Après la chronique, la discussion est partie dans toutes les directions. Pilotage, développement, économie, écologie. Écologie? Je ne suis pas écolo du tout. Mon dada, c'est le vivre-ensemble qui, au-delà des règlements et des lois, est affaire de sensibilité. Ou plutôt d'insensibilité. Vous n'en avez rien à foutre, de Saint-Hubert, n'est-ce pas? Je comprends, vous habitez Laval, ou La Tuque, c'est loin.

Laissez-moi vous expliquer une dernière fois. Pourquoi? Parce que ça s'en vient aussi à Laval et à La Tuque. Pas des tondeuses à gazon volantes. Vous avez entendu parler du gaz de schiste? (Voir les articles de Charles Côté)

Reprenons au tout début. Vous arrivez chez vous, les voleurs viennent de passer. Ils vous ont pris votre chaîne stéréo, vos CD, vos tableaux, votre vélo à 4000$, vous appelez la police, les assurances, un mois plus tard vous n'y pensez plus.

Mais voilà maintenant qu'on vole votre bien le plus précieux, qui n'est pas votre chaîne stéréo, ni votre bécyk. Votre bien le plus précieux, après la santé, après vos enfants (parfois avant), c'est votre tranquillité, votre sérénité, cet espace sacré où vous vous retirez tous les jours, votre maison, votre cour. Or voilà que cet espace sacré est envahi par une présence monstrueuse qui bouche votre horizon, une éolienne. Une cheminée couronnée d'une torchère qui brûle jour et nuit en empestant le gaz. Ou envahi par un bruit, celui d'une tondeuse à gazon qui pétarade toute la journée, TOUTE LA JOURNÉE, au-dessus de votre maison. Ou le perpétuel ronronnement du moteur d'une génératrice qui fait fonctionner la station de pompage voisine.
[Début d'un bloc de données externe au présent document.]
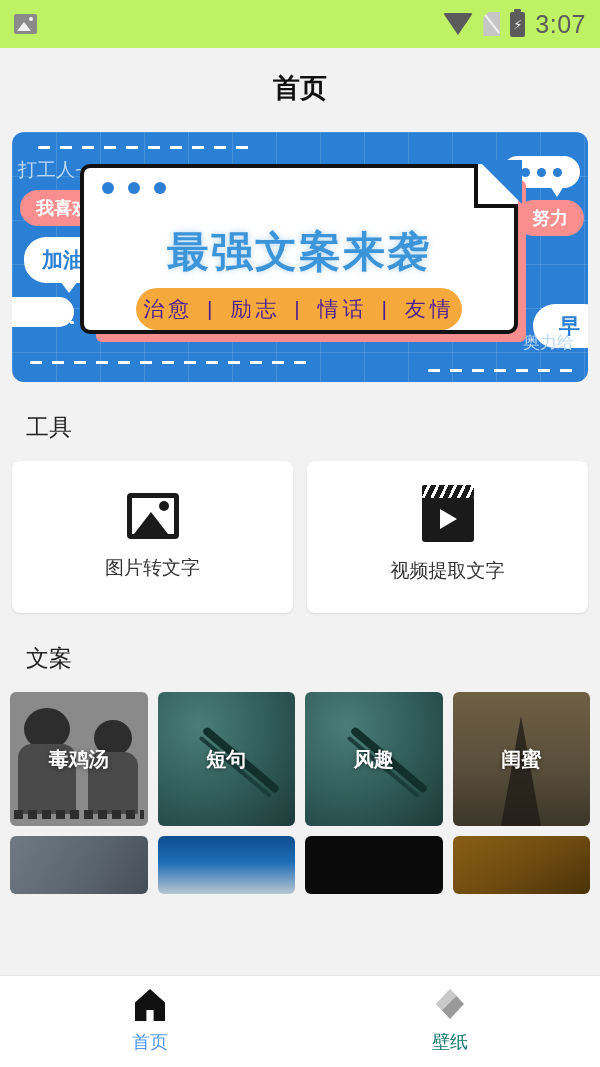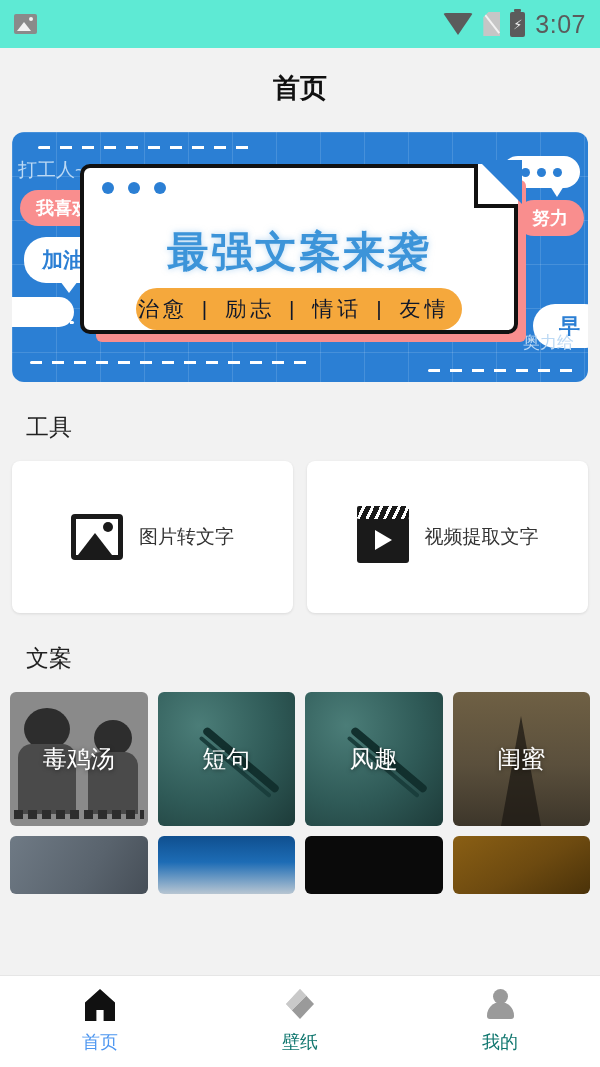--- a/index.html
+++ b/index.html
@@ -16,7 +16,7 @@
     height:48px; width:100%;
     display:flex; align-items:center;
     padding:0 14px;
-    background:#5eead4;
+    background:#bef264;
   }
   .sb-left { display:flex; align-items:center; gap:8px; }
   .sb-right { margin-left:auto; display:flex; align-items:center; gap:10px; }

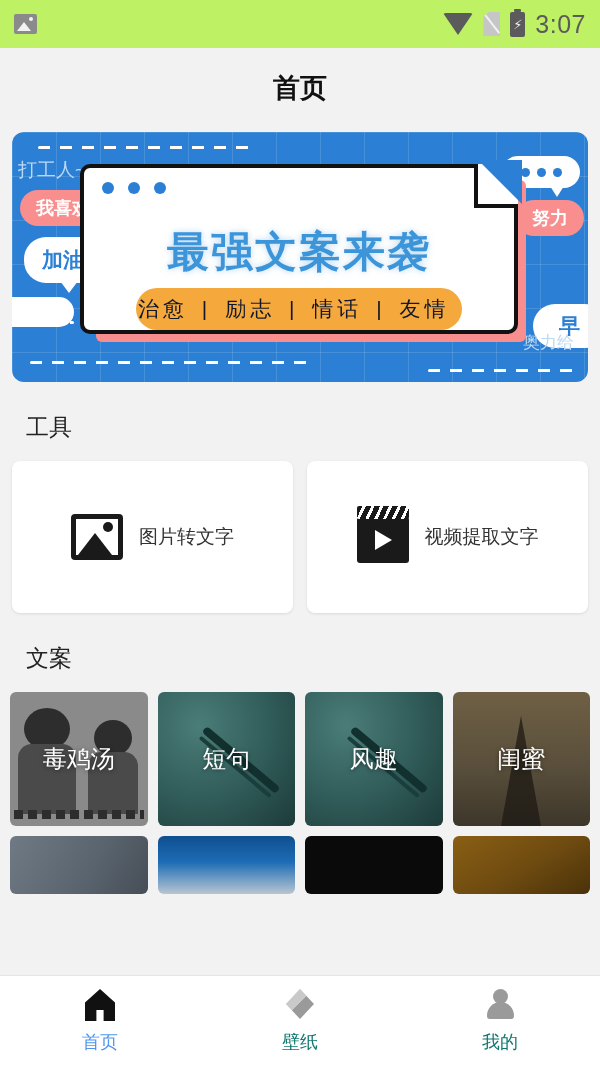--- a/index.html
+++ b/index.html
@@ -116,7 +116,7 @@
   .banner-pill {
     position:absolute; left:52px; right:52px; top:120px;
     background:#f5a83c; border-radius:22px; padding:7px 0;
-    color:#0f172a; font-size:21px; letter-spacing:4px;
+    text-align:center; color:#4c1d95; font-size:21px; letter-spacing:4px;
   }
   .banner-pill span { padding:0 2px; }
 

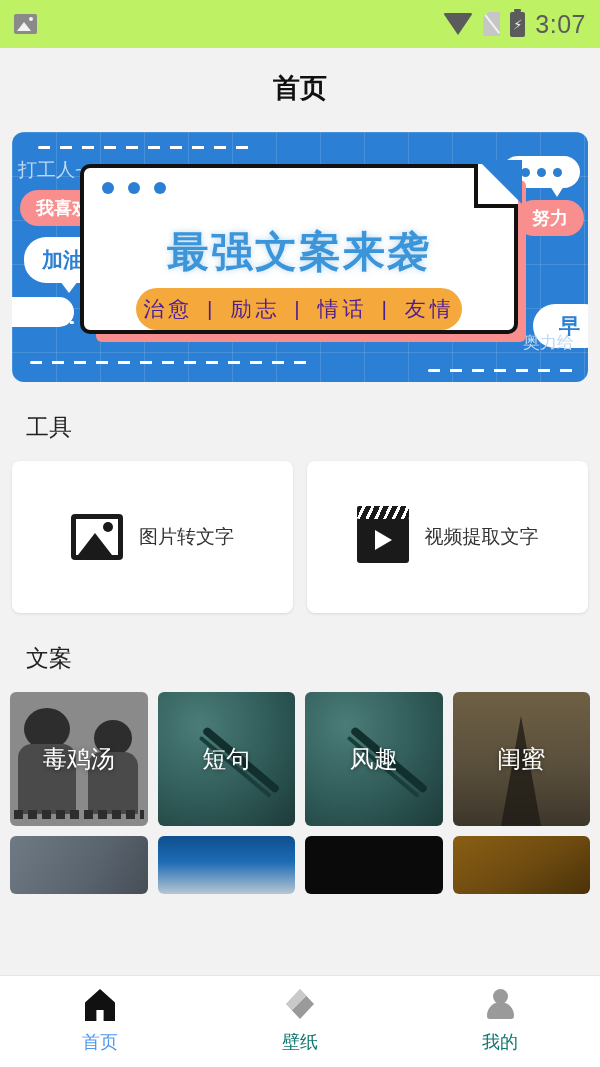--- a/index.html
+++ b/index.html
@@ -126,7 +126,7 @@
   .tools { display:flex; gap:14px; padding:0 12px; }
   .tool-card {
     flex:1; background:#fff; border-radius:8px; height:152px;
-    display:flex; flex-direction:row; align-items:center; justify-content:center;
+    display:flex; flex-direction:column; align-items:center; justify-content:center;
     gap:16px; box-shadow:0 1px 3px rgba(0,0,0,.10);
   }
   .tool-label { font-size:19px; color:#333; }

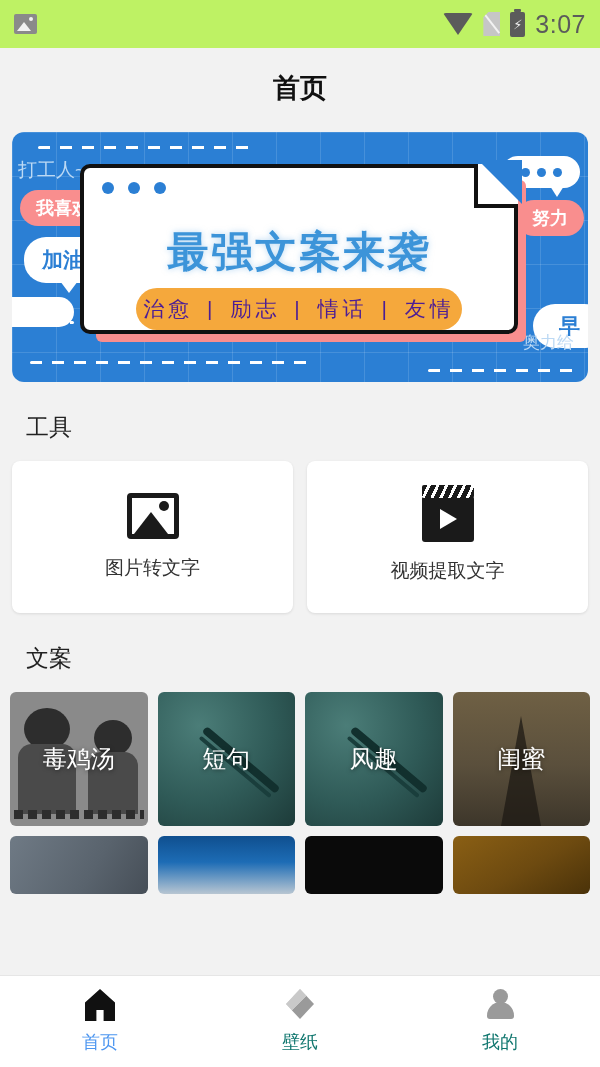--- a/index.html
+++ b/index.html
@@ -163,7 +163,7 @@
   }
   .gcard.short { height:58px; }
   .gcard .glabel {
-    position:relative; z-index:2; color:#fff; font-size:24px; font-weight:400;
+    position:relative; z-index:2; color:#fff; font-size:20px; font-weight:700;
     text-shadow:0 1px 4px rgba(0,0,0,.5);
   }
   .gcard .art { position:absolute; inset:0; }

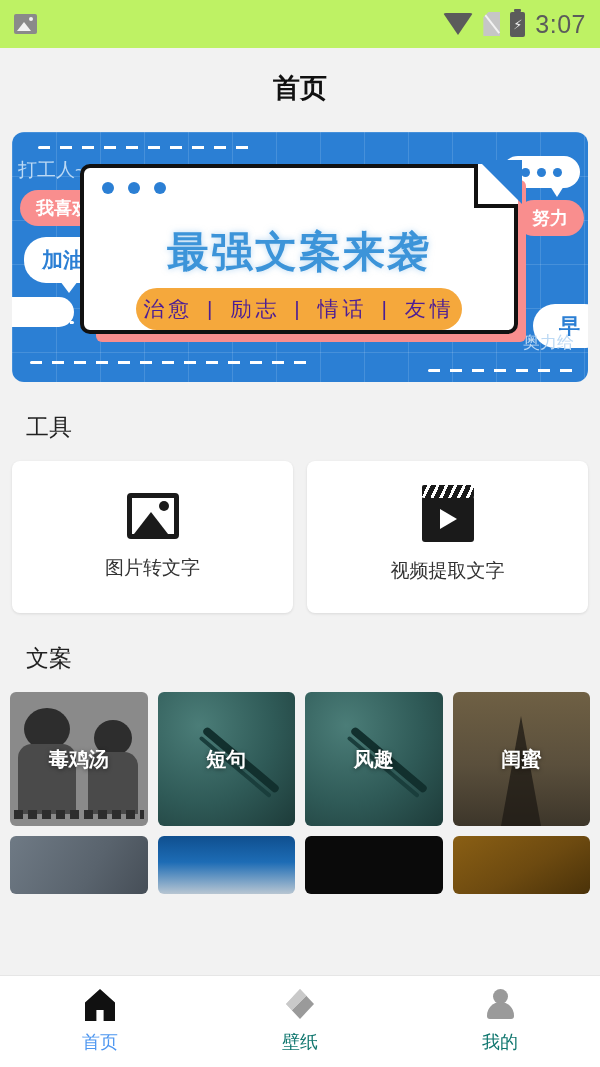--- a/index.html
+++ b/index.html
@@ -348,10 +348,6 @@
     <span class="nav-ico ic-wall"></span>
     <span class="nav-label">壁纸</span>
   </div>
-  <div class="nav-item">
-    <span class="nav-ico ic-user"></span>
-    <span class="nav-label">我的</span>
-  </div>
 </div>
 
 </body></html>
Puisque vous comprenez toujours mieux avec des chiffres: votre maison qui valait 400 000$ n'en vaut plus que la moitié, vous venez de vous faire voler 200 000$; mais pour ce vol-là, aucune assurance. Excusez la brutalité de l'image, vous venez de vous faire enculer pas de vaseline ni rien, et tout le monde s'en fout.

Je repense à cette dame, directrice d'une des écoles de pilotage, qui est allée dire aux citoyens de Saint-Hubert: pour vous montrer ma bonne volonté, on finira plus tôt à la Saint-Jean-Baptiste. Même pas «on ne volera pas»: on finira plus tôt. Je parlais d'insensibilité. On a ici le doigt sur quelque chose de communiste, sur ce qu'il y avait de pire dans le communisme: écoeurer le peuple au nom du peuple. Vous dites? Que c'était au profit de l'État? Qu'est-ce que vous croyez, c'est encore au profit de l'État, du moins au nom de la religion de l'État: l'économie.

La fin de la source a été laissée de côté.